We can use more MI_STORE_DWORD_IMM before the MI_SEMAPHORE_WAIT to
ensure the MI pipelined is flushed and the write to memory is visible
before our first read by the semaphore-wait. However, we can also just
change our MI_SEMAPHORE_WAIT operation to not break if it sees the
initial 0 by waiting for the value to change to 2. (Now the value starts
at 0, is set to 1 by the batch to indicate it has started and the caller
should start its sampling, and then set by 2 by the caller as it
finishes sampling the semaphore busyness.)

Closes: https://gitlab.freedesktop.org/drm/intel/issues/2383
Signed-off-by: Chris Wilson <chris at chris-wilson.co.uk>
Signed-off-by: Zbigniew Kempczyński <zbigniew.kempczynski at intel.com>
---

v5: Rework, change semaphore wait value
---
 tests/i915/perf_pmu.c | 27 +++++++++++++++++++--------
 1 file changed, 19 insertions(+), 8 deletions(-)
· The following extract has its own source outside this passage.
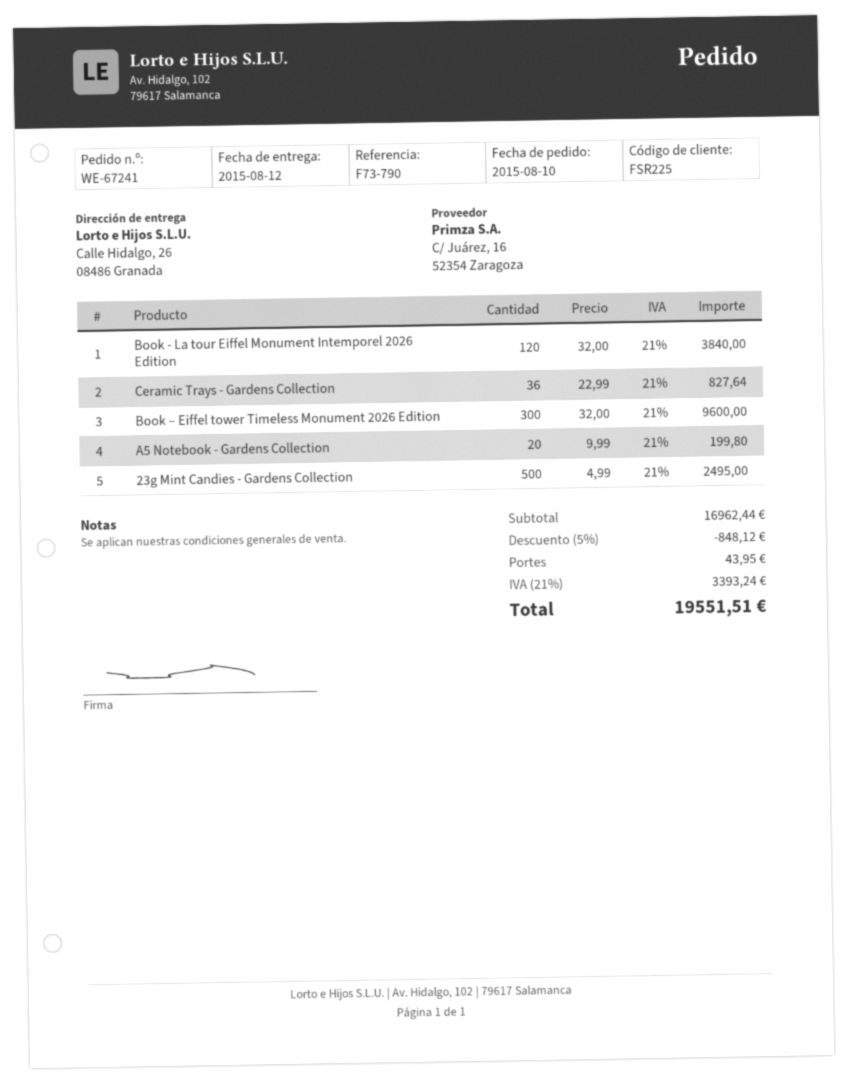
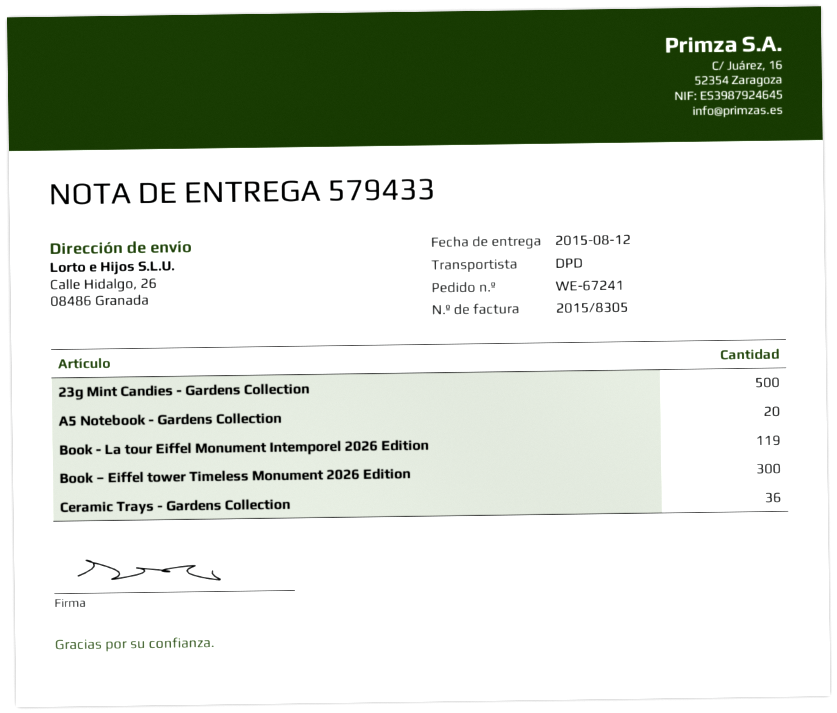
Book - La tour Eiffel Monument Intemporel 2026 Edition: 120 -> 119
diff --git a/tests/i915/perf_pmu.c b/tests/i915/perf_pmu.c
index 39e9fc5fef..e2b13540e7 100644
--- a/tests/i915/perf_pmu.c
+++ b/tests/i915/perf_pmu.c
@@ -685,7 +685,7 @@ no_sema(int gem_fd, const intel_ctx_t *ctx,
 #define MI_SEMAPHORE_WAIT	MI_INSTR(0x1c, 2) /* GEN8+ */
 #define   MI_SEMAPHORE_POLL		(1<<15)
 #define   MI_SEMAPHORE_SAD_GTE_SDD	(1<<12)
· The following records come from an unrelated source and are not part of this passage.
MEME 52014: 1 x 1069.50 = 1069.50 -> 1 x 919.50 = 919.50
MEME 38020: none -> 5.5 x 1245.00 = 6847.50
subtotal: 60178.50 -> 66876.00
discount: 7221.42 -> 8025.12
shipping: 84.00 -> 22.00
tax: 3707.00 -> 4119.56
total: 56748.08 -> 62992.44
-#define   MI_SEMAPHORE_SAD_NEQ_SDD      (5 << 12)
+#define   MI_SEMAPHORE_SAD_EQ_SDD       (4 << 12)
 
 static void
 sema_wait(int gem_fd, const intel_ctx_t *ctx,
@@ -812,9 +812,9 @@ create_sema(int gem_fd, uint64_t ahnd,
 		0,
 		1,
 
-		/* Wait until the semaphore value is set to 0 [by caller] */
-		MI_SEMAPHORE_WAIT | MI_SEMAPHORE_POLL | MI_SEMAPHORE_SAD_NEQ_SDD,
-		1,
+		/* Wait until the semaphore value is set to 2 [by caller] */
+		MI_SEMAPHORE_WAIT | MI_SEMAPHORE_POLL | MI_SEMAPHORE_SAD_EQ_SDD,
+		2,
 		0,
 		0,
 
@@ -872,26 +872,37 @@ __sema_busy(int gem_fd, uint64_t ahnd, int pmu, const intel_ctx_t *ctx,
 	};
 	igt_spin_t *spin;
 	uint32_t *map;
+	struct timespec tv = {};
+	int timeout = 3;
 
 	/* Time spent being busy includes time waiting on semaphores */
 	igt_assert(busy_pct >= sema_pct);
 
 	gem_quiescent_gpu(gem_fd);
 
-	map = gem_mmap__device_coherent(gem_fd, obj.handle, 0, 4096, PROT_WRITE);
+	map = gem_mmap__device_coherent(gem_fd, obj.handle, 0, 4096, PROT_READ | PROT_WRITE);
 	gem_execbuf(gem_fd, &eb);
 	spin = igt_spin_new(gem_fd, .ahnd = ahnd, .ctx = ctx, .engine = e->flags);
 
-	/* Wait until the batch is executed and the semaphore is busy-waiting */
-	while (!READ_ONCE(*map) && gem_bo_busy(gem_fd, obj.handle))
+	/*
+	 * Wait until the batch is executed and the semaphore is busy-waiting.
+	 * Also stop on timeout.
+	 */
+	igt_nsec_elapsed(&tv);
+	while (READ_ONCE(*map) != 1 && gem_bo_busy(gem_fd, obj.handle) &&
+	       igt_seconds_elapsed(&tv) < timeout)
 		;
+	igt_debug("bo_busy = %d, *map = %u, timeout: [%u/%u]\n",
+		  gem_bo_busy(gem_fd, obj.handle), *map,
+		  igt_seconds_elapsed(&tv), timeout);
+	igt_assert(*map == 1);
 	igt_assert(gem_bo_busy(gem_fd, obj.handle));
 	gem_close(gem_fd, obj.handle);
 
 	total = pmu_read_multi(pmu, 2, start);
 
 	sema = measured_usleep(batch_duration_ns * sema_pct / 100 / 1000);
-	*map = 0; __sync_synchronize();
+	*map = 2; __sync_synchronize();
 	busy = measured_usleep(batch_duration_ns * (busy_pct - sema_pct) / 100 / 1000);
 	igt_spin_end(spin);
 	measured_usleep(batch_duration_ns * (100 - busy_pct) / 100 / 1000);
-- 
2.34.1